Peripheral Artery Disease

Peripheral artery disease (PAD) is a common circulatory problem that occurs when your extremities — usually your legs — don't receive enough blood flow to keep up with demand. Peripheral artery disease is also likely to be a sign of a more widespread accumulation of fatty deposits in your arteries (atherosclerosis).


The most common symptom of peripheral artery disease is pain or cramping when walking, though some people may have no symptoms at all.

Other symptoms include:

  • Painful cramping in your hips, thighs or calves after activity
  • Coldness in your lower leg of root
  • Sores on your toes, feet or legs that won’t heal
  • Change of the color of your legs
  • Weak pulse in your legs and feet


Diagnosing peripheral artery disease is simple and painless. Most commonly, doctors use the ankle-brachial index (ABI), compares the blood pressure in your ankle with the blood pressure in your arm.
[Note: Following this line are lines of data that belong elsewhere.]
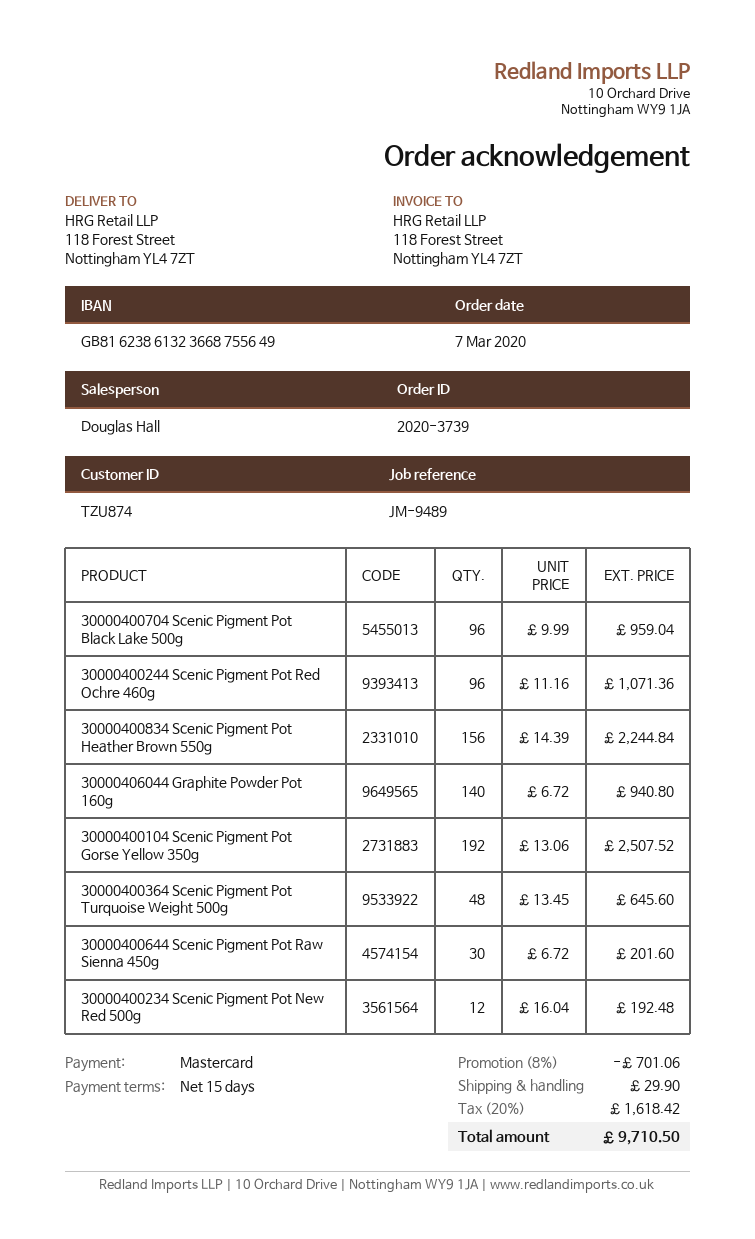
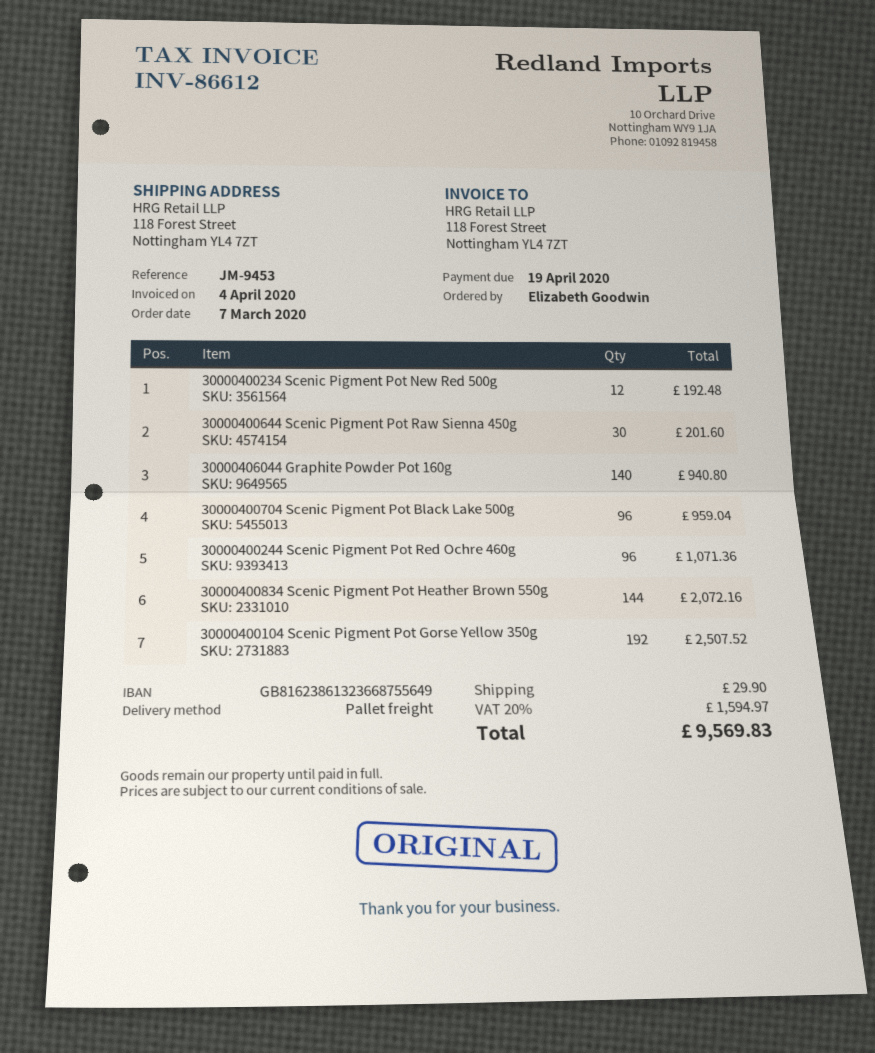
reference: JM-9489 -> JM-9453
30000400834 Scenic Pigment Pot Heather Brown 550g: 156 for 2244.84 -> 144 for 2072.16
30000400364 Scenic Pigment Pot Turquoise Weight 500g: 48 for 645.60 -> none
discount: 8% = 701.06 -> none
tax: 20% = 1618.42 -> 20% = 1594.97
total: 9710.50 -> 9569.83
For severe peripheral artery disease, an angiogram can allow a doctor to see the exact location of the blockage.


Many cases of peripheral artery disease can be treated with medication but more severe cases may require endovascular repair like angioplasty and bypass surgery. For angioplasty, the doctor may insert a mesh framework called a stent in the artery to help keep it open. This is the same procedure doctors use to open heart arteries. With bypass surgery,  the doctor may create a graft bypass using a blood vessel made of synthetic fabric to allow blood to flow around the blocked or narrowed artery.